君たち三次元世界の人間は、二次元世界への介入を避けるよね。
例えば、登場人物の誰かが、通常では有り得ない行動を取ったとき、その登場人物に忠告するかい。
違うよね。作者に忠告はすれども、登場人物には忠告はしない。それは無意識に二次元世界への介入を避けているんだよ。そんな世界は存在しない、登場人物に言っても意味がないって勝手に決めつけてるんだよ。
でも、それなのにこっちの世界に、そっちの世界の常識を押し付けたがる。そんなの科学的に有り得ないだとか、現実味が無いだとか。
こっちからすると、時間が誰にでも均一に流れているってことが科学的に有り得ないんだよね。

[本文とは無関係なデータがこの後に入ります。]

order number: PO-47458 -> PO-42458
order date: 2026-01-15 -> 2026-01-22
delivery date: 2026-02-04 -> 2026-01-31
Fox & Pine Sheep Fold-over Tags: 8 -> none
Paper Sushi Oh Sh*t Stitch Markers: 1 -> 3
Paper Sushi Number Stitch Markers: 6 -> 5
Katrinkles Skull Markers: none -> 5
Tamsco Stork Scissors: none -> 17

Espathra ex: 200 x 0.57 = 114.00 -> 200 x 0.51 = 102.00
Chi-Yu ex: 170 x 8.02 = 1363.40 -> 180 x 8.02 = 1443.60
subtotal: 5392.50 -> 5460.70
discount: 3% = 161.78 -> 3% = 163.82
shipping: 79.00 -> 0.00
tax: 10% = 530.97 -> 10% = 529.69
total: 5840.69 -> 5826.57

時間というものは、戻ることもあるし急に進むこともあるのが、こっちでは常識なんだよ。
「あれから十年の時が流れた」
ほら、十年経った。
そもそも根本的に世界が違うのに、そこに自分の世界の常識を当てはめようとすること自体がナンセンスだね。
でも、子どもの頃はそんなこと気にもならなかった。ヒーローものの世界を見ていて、ヒーローの応援をしたことがあるだろ。それがそうさ。ちゃんとこっちの世界を、一つの世界として認めてくれている。

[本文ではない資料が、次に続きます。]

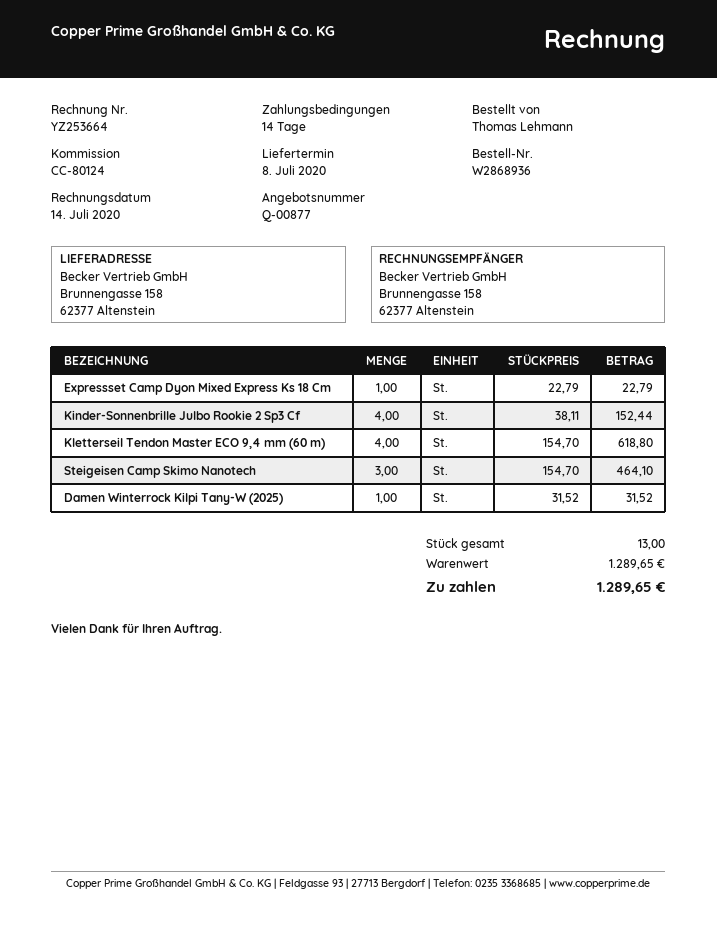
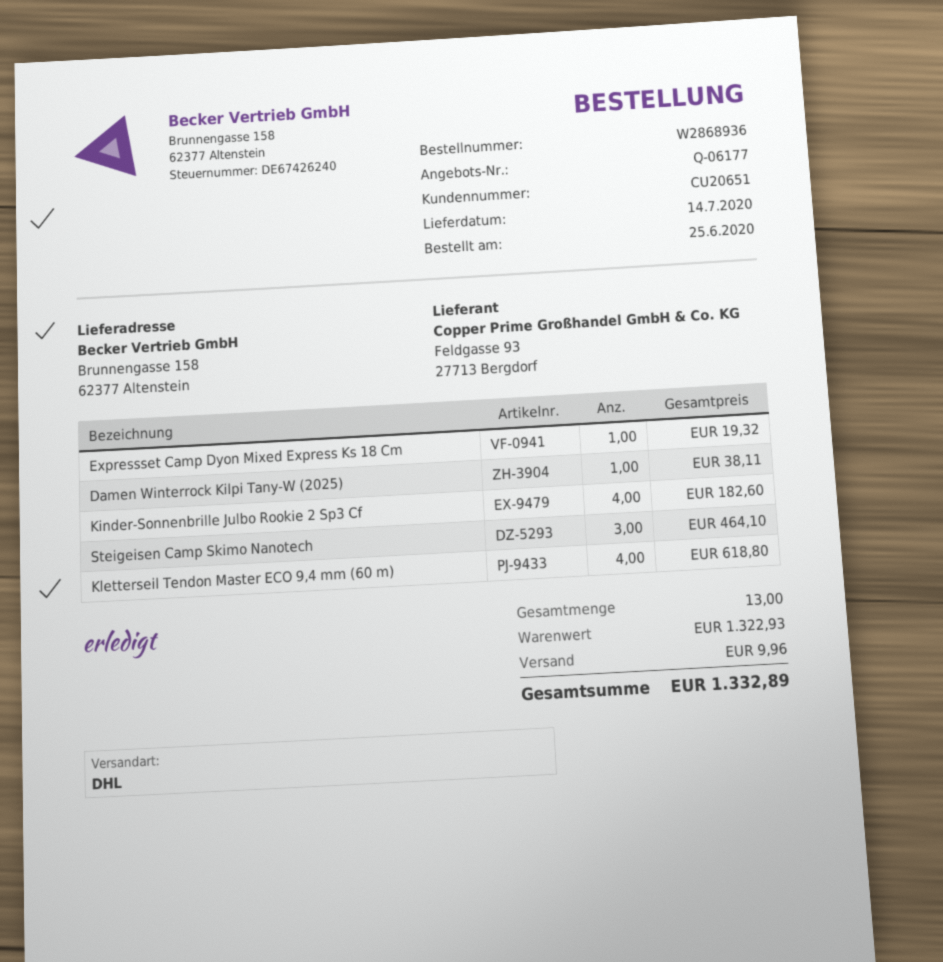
quote number: Q-00877 -> Q-06177
delivery date: 2020-07-08 -> 2020-07-14
Expressset Camp Dyon Mixed Express Ks 18 Cm: 1 for 22.79 -> 1 for 19.32
Kinder-Sonnenbrille Julbo Rookie 2 Sp3 Cf: 4 for 152.44 -> 4 for 182.60
Damen Winterrock Kilpi Tany-W (2025): 1 for 31.52 -> 1 for 38.11
subtotal: 1289.65 -> 1322.93
shipping: none -> 9.96
total: 1289.65 -> 1332.89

けれども大人になると認められなくなっちゃうんだ。悲しい話だよね。
待ってても仕方ないみたいだし、私の空腹も限界だ。こちらから君たちの居る三次元世界へ介入することにするよ。
誰かお菓子を食べながら読んでいる人はいないかな。
ちょっとそこのお兄さん。暗い部屋でスマホを見てると目に良くないよ。
そこの君は画面が割れてるね。拳銃で撃たれて胸ポケットにスマホが入ってたから助かりましたって感じ出てるよ。
見つけた。
そのお菓子、一つもらうね。
ありがとう。
信じてないね。そんなことあり得ない、馬鹿な作者だとか思ってる顔だ。
じゃあ残っているお菓子の数を数えるといい。
いいかい。取るよ。
はい。いただきました。
減ってない?
そりゃそうだ、信じて数えた人からは取らないよ。取ったのは数えなかった人から。
まだ信じてないね。
今私は君の後ろにいるよ。
振り向いた君、好きだよ。
君の心の中には、まだ二次元世界が存在するようだ。
お腹も満たされたことだし、今回はここまでにしよう。
私は君たちの介入を待っている。